C’è un video in cui si vede un intero palazzo venire giù. Era solo uno dei tanti che sono crollati.
Sicuramente non c’è stata una urbanizzazione qualificata, tale da resistere a scosse del genere. I sismologi prevedevano da anni un disastro, ma non c’è stata nessuna risposta.
I soccorsi da chi dovrebbero dipendere? Dallo Stato centrale o dalle province?

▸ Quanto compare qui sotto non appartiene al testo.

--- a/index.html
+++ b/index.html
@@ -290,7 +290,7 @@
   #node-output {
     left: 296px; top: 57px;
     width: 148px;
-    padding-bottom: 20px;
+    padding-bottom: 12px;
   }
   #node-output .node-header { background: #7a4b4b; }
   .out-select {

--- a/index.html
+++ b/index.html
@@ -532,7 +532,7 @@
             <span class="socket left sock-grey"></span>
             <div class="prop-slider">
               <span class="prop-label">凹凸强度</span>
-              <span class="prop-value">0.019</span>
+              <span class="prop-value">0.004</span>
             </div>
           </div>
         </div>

Tocca allo Stato, abbiamo un sistema centralizzato. C’è l’Afad, una specie di protezione civile italiana legata al ministero degli Interni, ma non si sa esattamente cosa stia facendo. Dove sono? Poi, in molte città sono crollati edifici della stessa Afad, mancano soccorritori, manca tutto. Ci stiamo chiedendo tutti che fine hanno fatto i nostri soldi.
Quali soldi?
Dopo il terremoto del Mar di Marmara del 1999 (17mila morti, nda) è stata introdotta una tassa specifica destinata a far fronte ai terremoti. La paghiamo da 23 anni. Dove sono quei soldi? Un’amica che si è salvata mi ha detto che a Gaziantep tutto è lasciato alla volontà di quei poveretti che sono usciti salvi dalle macerie e che adesso stanno cercando con le loro mani di tirar fuori chi è ancora sotto. Nessun sostegno sistematico, pubblico, statale. Nulla, tutto è lasciato all’impegno dei singoli, che non possono e non devono essere caricati di un peso così.
Eppure sembra che qualcosa si stia muovendo, almeno questo dice la nostra informazione.

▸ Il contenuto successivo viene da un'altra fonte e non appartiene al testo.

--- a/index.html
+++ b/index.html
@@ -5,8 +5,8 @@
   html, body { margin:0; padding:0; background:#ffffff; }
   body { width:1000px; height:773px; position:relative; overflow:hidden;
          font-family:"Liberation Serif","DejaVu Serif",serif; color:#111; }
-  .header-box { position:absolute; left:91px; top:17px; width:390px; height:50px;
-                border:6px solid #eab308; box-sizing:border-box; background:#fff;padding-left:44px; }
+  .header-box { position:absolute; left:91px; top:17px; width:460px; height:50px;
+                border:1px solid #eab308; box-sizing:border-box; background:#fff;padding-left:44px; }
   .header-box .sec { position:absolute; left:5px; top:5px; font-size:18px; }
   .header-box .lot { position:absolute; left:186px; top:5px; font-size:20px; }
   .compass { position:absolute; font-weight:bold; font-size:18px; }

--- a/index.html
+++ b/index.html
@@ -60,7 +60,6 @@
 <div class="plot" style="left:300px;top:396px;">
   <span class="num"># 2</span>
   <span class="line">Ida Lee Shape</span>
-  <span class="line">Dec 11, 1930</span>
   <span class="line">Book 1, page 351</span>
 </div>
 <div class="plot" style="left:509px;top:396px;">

C’è una Ong che organizza le donazioni, sono bravi, fa capo a un cantante che si chiama Haluk Levent, lui è il presidente e in ogni catastrofe è sempre in prima linea. Ha buoni rapporti istituzionali. Nei sondaggi il suo ente è indicato come il più affidabile. A parte Haluk Levent, uno Stato, lo Stato turco, non ha ancora mandato tende e coperte! Non ha mobilitato nulla.
Cosa può dirci della zona più colpita, l’epicentro insomma?
L’unico motivo di consolazione è che in questa tragedia spaventosa c’è perfino una cosa positiva. Perché tutto questo è successo adesso, d’inverno.
Che cosa intende dire?
D’estate a Pazarcik la popolazione raddoppia, metà Pazarcik è in Italia, in Europa, a Milano c’è una comunità molto grande. E in estate rientrano. Ma quei turchi e curdi che stanno in Italia adesso hanno perso tutto. Con i soldi che guadagnano in Italia comprano casa in Turchia. I turchi e curdi che si trovano da voi vengono per lo più da lì, da Maras, Antep… Tutte città colpite, distrutte.
Anche il nord della Siria è stato devastato. Ma Antakya (Antiochia, provincia di Hatay) è turca ed a ridosso del confine.
Antakya è la città più multietnica, multireligiosa e multiculturale della Turchia. O meglio lo era, perché non è rimasto nulla. Ad Antakya c’è una comunità molto radicata di cristiani… Ora è tutto finito. Non so più cosa dire, basta così, per favore.